The result should be a faithful copy of every entry below, with the pictures left out.
=== RECORD EXCERPTS ===
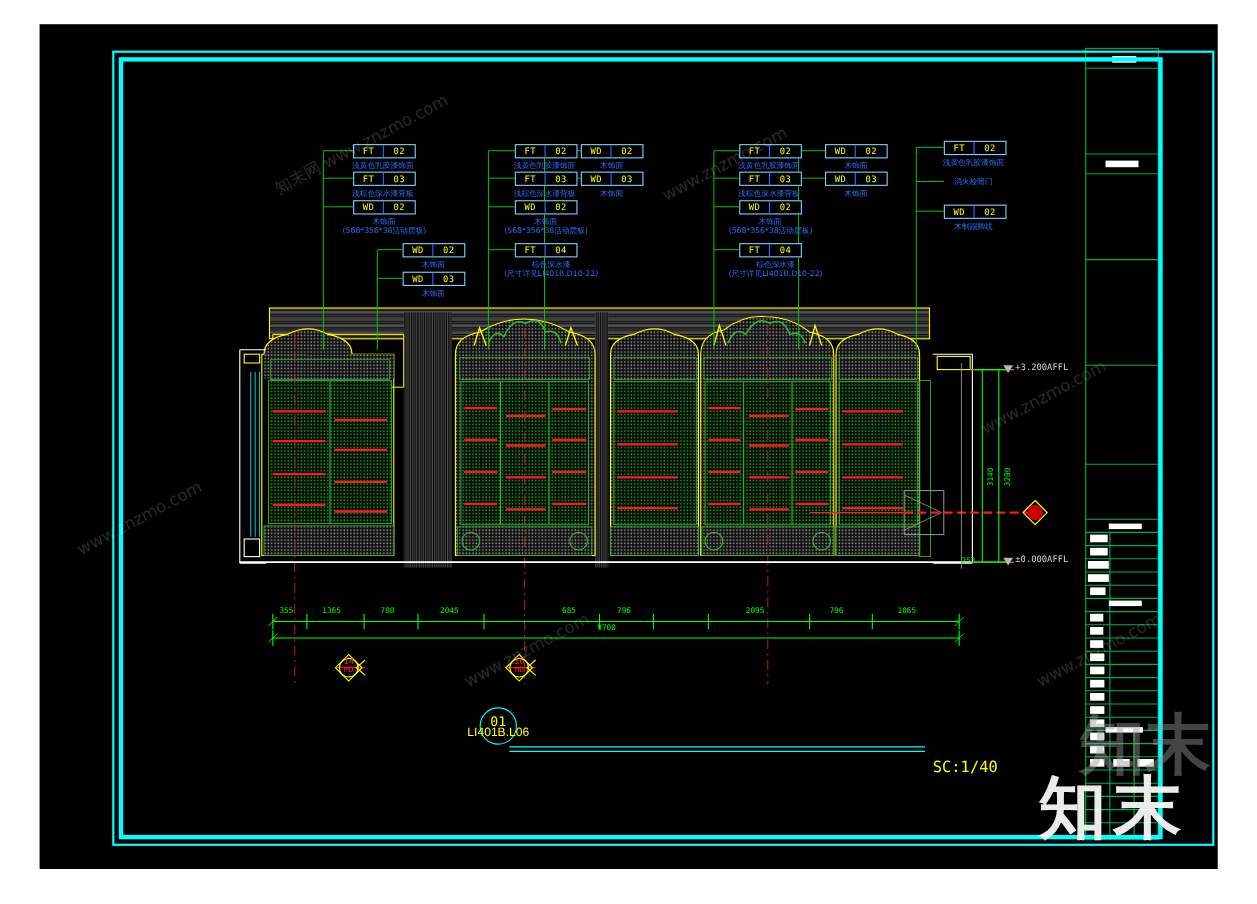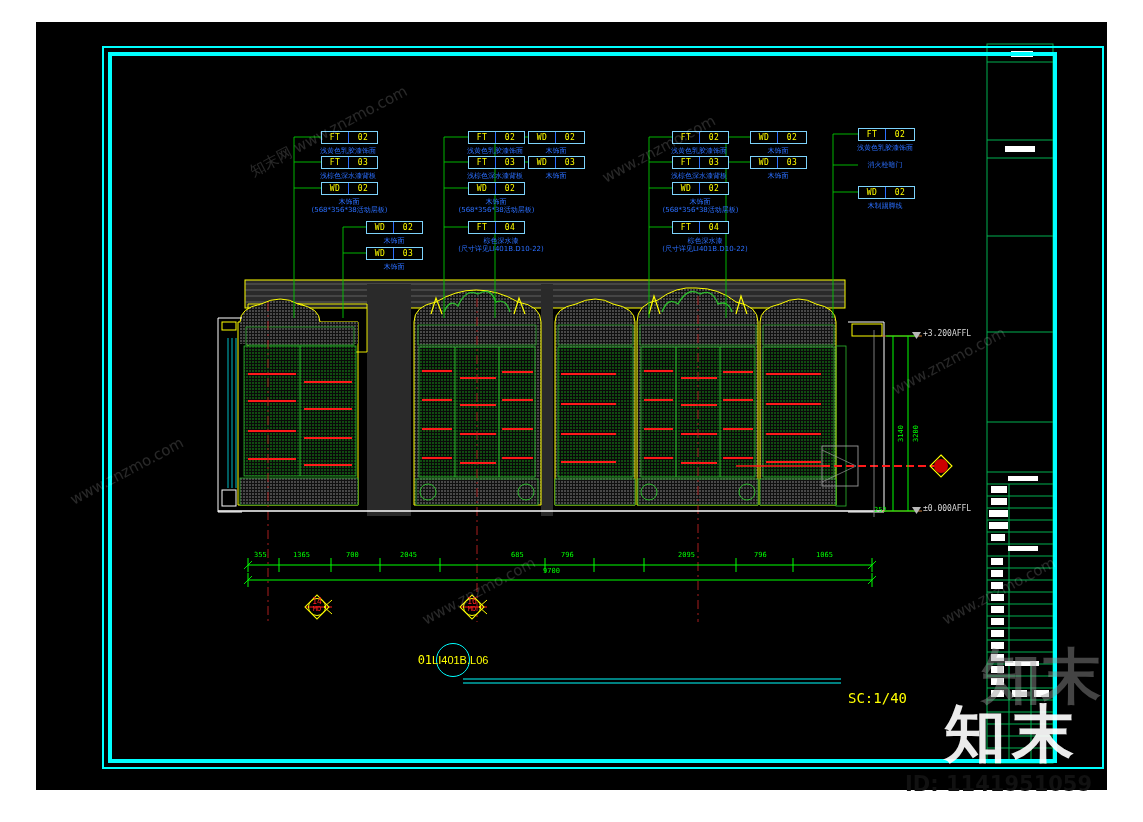--- a/index.html
+++ b/index.html
@@ -37,7 +37,7 @@
   .title-main{position:absolute;color:#ffff00;font-size:19px;font-weight:bold;white-space:nowrap;font-family:"DejaVu Sans",sans-serif;letter-spacing:.5px;}
   .title-scale{position:absolute;color:#ffff00;font-size:14px;white-space:nowrap;font-family:"DejaVu Sans Mono",monospace;}
 
-  .bubble{position:absolute;width:34px;height:34px;border:1.3px solid #00ffff;border-radius:50%;box-sizing:border-box;display:flex;flex-direction:row;align-items:center;justify-content:center;}
+  .bubble{position:absolute;width:34px;height:34px;border:1.3px solid #00ffff;border-radius:50%;box-sizing:border-box;display:flex;flex-direction:column;align-items:center;justify-content:center;}
   .bubble .n{color:#ffff00;font-size:12px;font-family:"DejaVu Sans Mono",monospace;line-height:12px;}
   .bubble .s{color:#ffff00;font-size:11px;font-family:Liberation Sans, sans-serif;line-height:8px;}
 

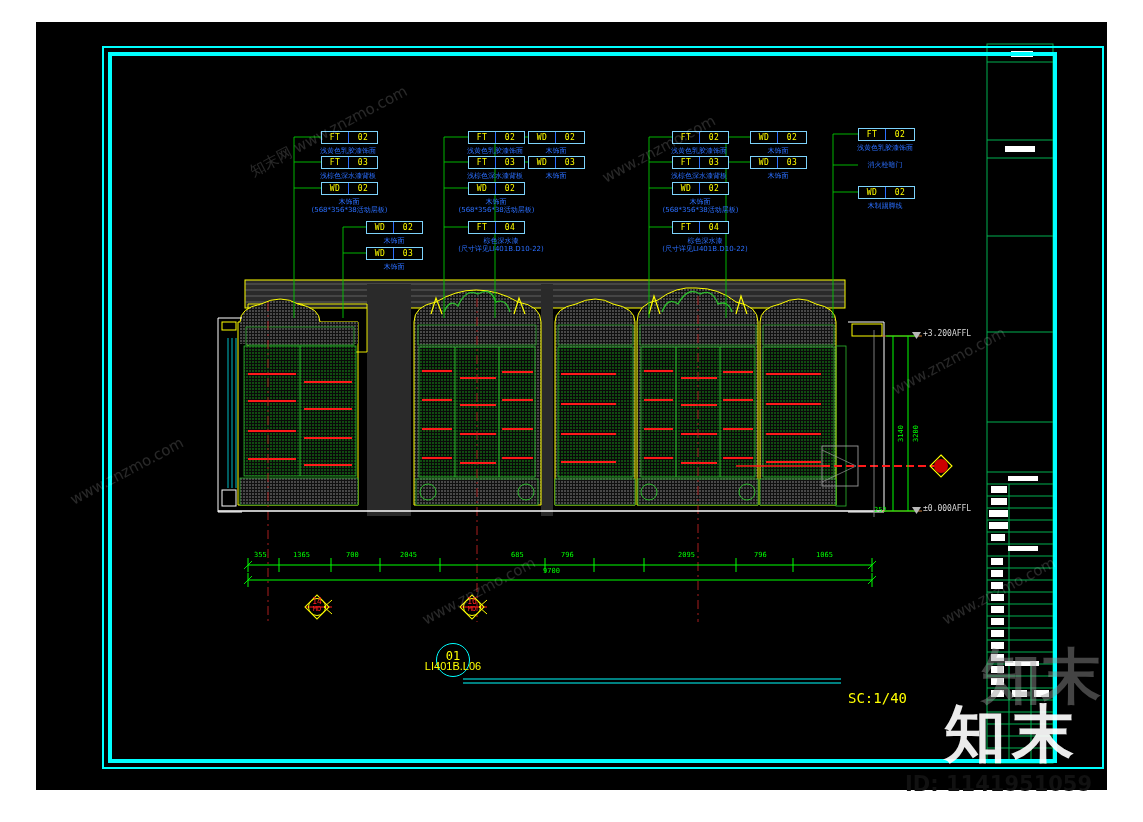--- a/index.html
+++ b/index.html
@@ -546,7 +546,6 @@
     <div class="wm-big" style="left:908px;top:670px;">知末</div>
   </div>
 
-  <div class="wm-id" style="left:905px;top:772px;color:#111;">ID: 1141951059</div>
 
 </div>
===
**WRITTEN SOLUTION**:
--- a/index.html
+++ b/index.html
@@ -37,7 +37,7 @@
   .title-main{position:absolute;color:#ffff00;font-size:19px;font-weight:bold;white-space:nowrap;font-family:"DejaVu Sans",sans-serif;letter-spacing:.5px;}
   .title-scale{position:absolute;color:#ffff00;font-size:14px;white-space:nowrap;font-family:"DejaVu Sans Mono",monospace;}
 
-  .bubble{position:absolute;width:34px;height:34px;border:1.3px solid #00ffff;border-radius:50%;box-sizing:border-box;display:flex;flex-direction:row;align-items:center;justify-content:center;}
+  .bubble{position:absolute;width:34px;height:34px;border:1.3px solid #00ffff;border-radius:50%;box-sizing:border-box;display:flex;flex-direction:column;align-items:center;justify-content:center;}
   .bubble .n{color:#ffff00;font-size:12px;font-family:"DejaVu Sans Mono",monospace;line-height:12px;}
   .bubble .s{color:#ffff00;font-size:11px;font-family:Liberation Sans, sans-serif;line-height:8px;}
 

--- a/index.html
+++ b/index.html
@@ -546,7 +546,6 @@
     <div class="wm-big" style="left:908px;top:670px;">知末</div>
   </div>
 
-  <div class="wm-id" style="left:905px;top:772px;color:#111;">ID: 1141951059</div>
 
 </div>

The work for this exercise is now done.